Zwar seien sie Wochenenden gut besucht, aber dafür die Woche hindurch nicht. «Meine Hauptkundschaft ist zwischen 50 und 80 Jahre alt. Die bleiben lieber zu Hause», sagt Meier. Es fehlen ihm auch die Reservationen während der Adventszeit. Die Sperrstunde ab 23 Uhr sei hingegen nicht so schlimm. «Solange sie nicht auf 21 Uhr gekürzt wird, wie in Bern», sagt er. Er hoffe aber, dass ab nächstem Frühjahr alles wieder gelockert wird und sich die Situation verbessere.

Corona während des Sommers kaum gespürt

Bessere Zeiten hat auch das Oensinger «Rössli» erlebt, das diesen Sommer neu eröffnet wurde. «Es hat alles sehr gut begonnen», sagt Wirtin Kerstin Noack. Man habe Corona während des Sommers kaum gespürt. «Aber die Verschärfungen waren ein Schlag ins Gesicht.» Es habe nur noch Absagen gehagelt, wie sie sagt. Ihre Mitarbeiter seien daher alle in Kurzarbeit, ihre Einsätze auf das Nötigste reduziert.

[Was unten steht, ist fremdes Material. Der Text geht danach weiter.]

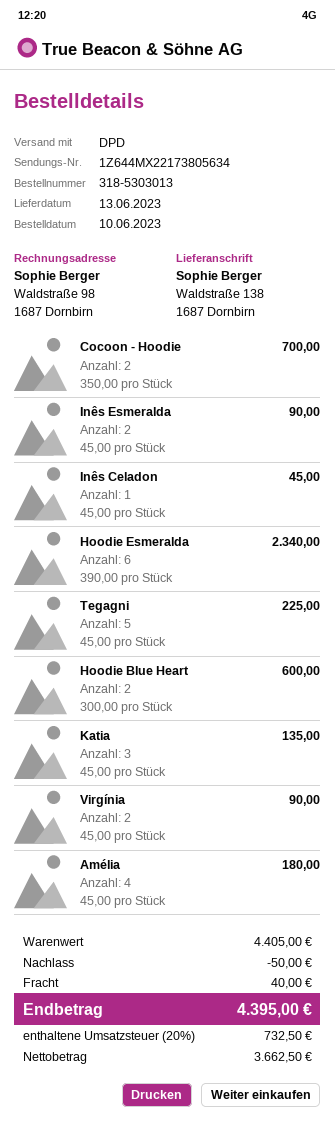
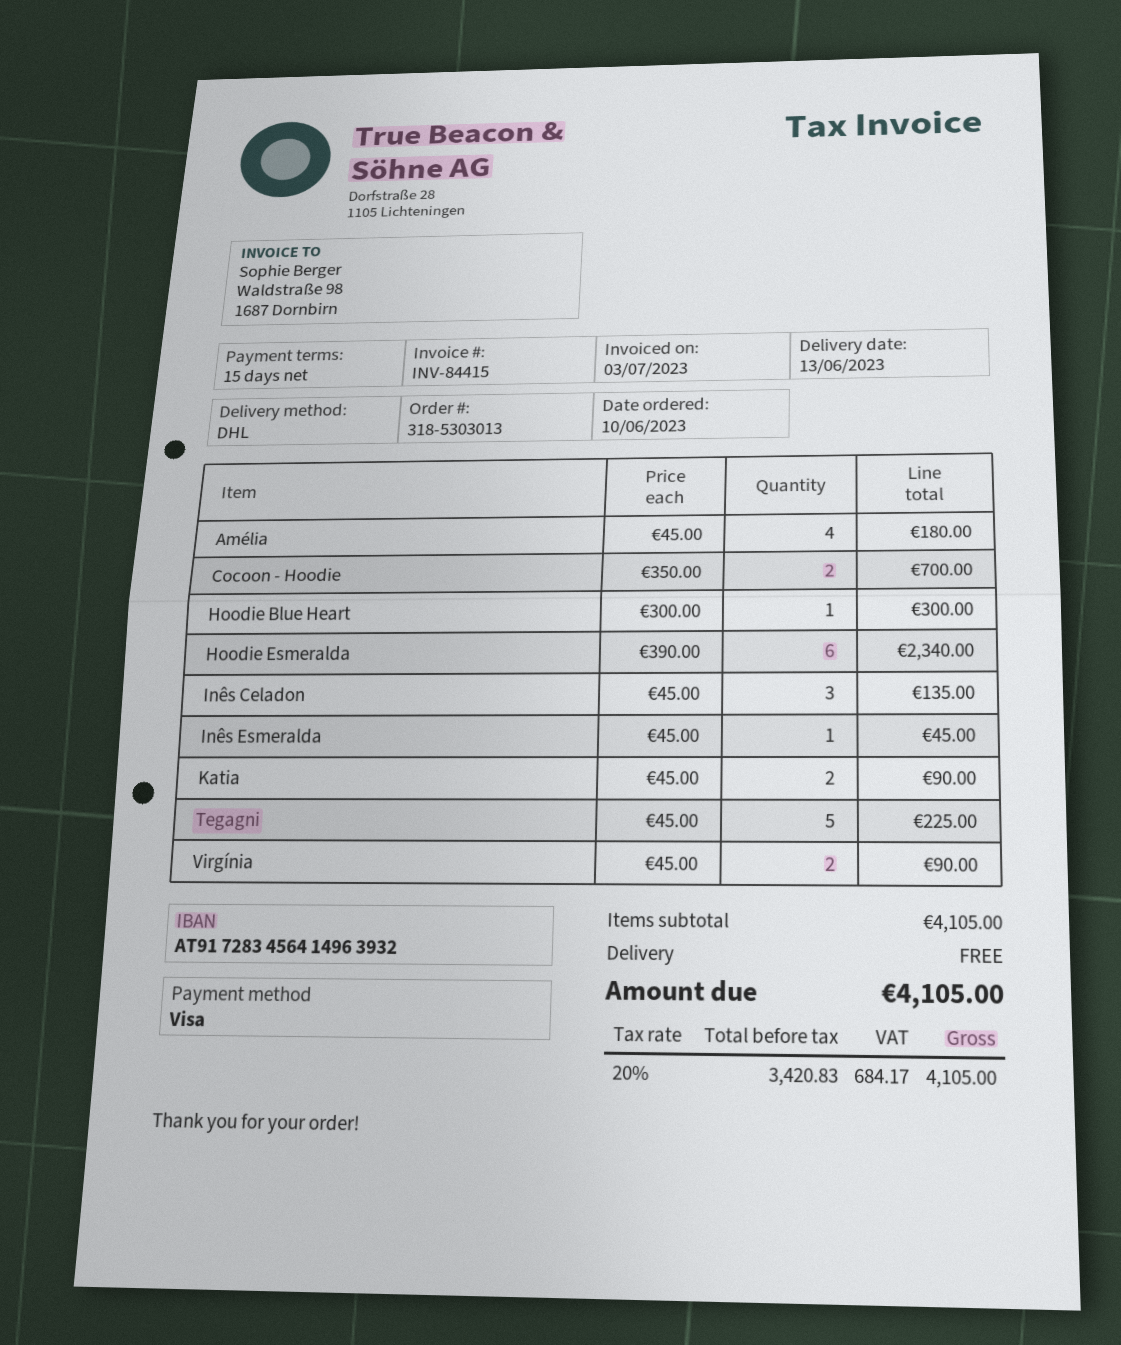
shipping method: DPD -> DHL
Inês Esmeralda: 2 x 45.00 = 90.00 -> 1 x 45.00 = 45.00
Inês Celadon: 1 x 45.00 = 45.00 -> 3 x 45.00 = 135.00
Hoodie Blue Heart: 2 x 300.00 = 600.00 -> 1 x 300.00 = 300.00
Katia: 3 x 45.00 = 135.00 -> 2 x 45.00 = 90.00
subtotal: 4405.00 -> 4105.00
discount: 50.00 -> none
shipping: 40.00 -> 0.00
net: 3662.50 -> 3420.83
tax: 20% = 732.50 -> 20% = 684.17
total: 4395.00 -> 4105.00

«Am Abend haben wir nur noch einen statt drei Köche in der Küche», sagt sie. Mit der Verschärfung der Massnahmen habe der Betrieb auch die Speisekarte reduziert und versuche mit Spezialangeboten und Take-away, mehr Gäste anzulocken. Ab dem 6. Dezember versucht es Noack auch mit ersten Öffnungszeiten an Sonntagen. Sie bleibt hoffnungsvoll: «Vielleicht kommen bis Weihnachten noch Reservationen rein.»

Schönes Wetter bringt viele Gäste

Hoch oben im Jura sind diese Probleme fast schon fremd. Denn oberhalb der Nebelgrenze ist das Wetter schön, Corona fast vergessen. «Wir hatten noch nie einen so guten November gehabt», sagt Isabelle Gygax, Wirtin des Berggasthofs Güggel in Mümliswil. Die Terrasse sei jeweils voll gewesen, erinnert sie sich. Die neue überdimensionale Holzbank im Naturpark Thal habe viele Gäste angezogen. «Die Leute kommen hier hoch, weil sie denken, dass es hier oben nicht so schlimm sei», sagt Gygax. «Ich musste sie daran erinnern, dass hier dieselben Regeln gelten wie unten.» Ein Zustand, von dem man im Tal nur träumen kann. Erst mit dem Hochnebel vergangene Woche sei etwas Ruhe in den Betrieb gekehrt.

Mehr als die Coronasituation beeinflusse da oben das Wetter den Betrieb. Sollte der Winter schönes Wetter bringen, vermutet Gygax auf guten Umsatz. Trotz Corona.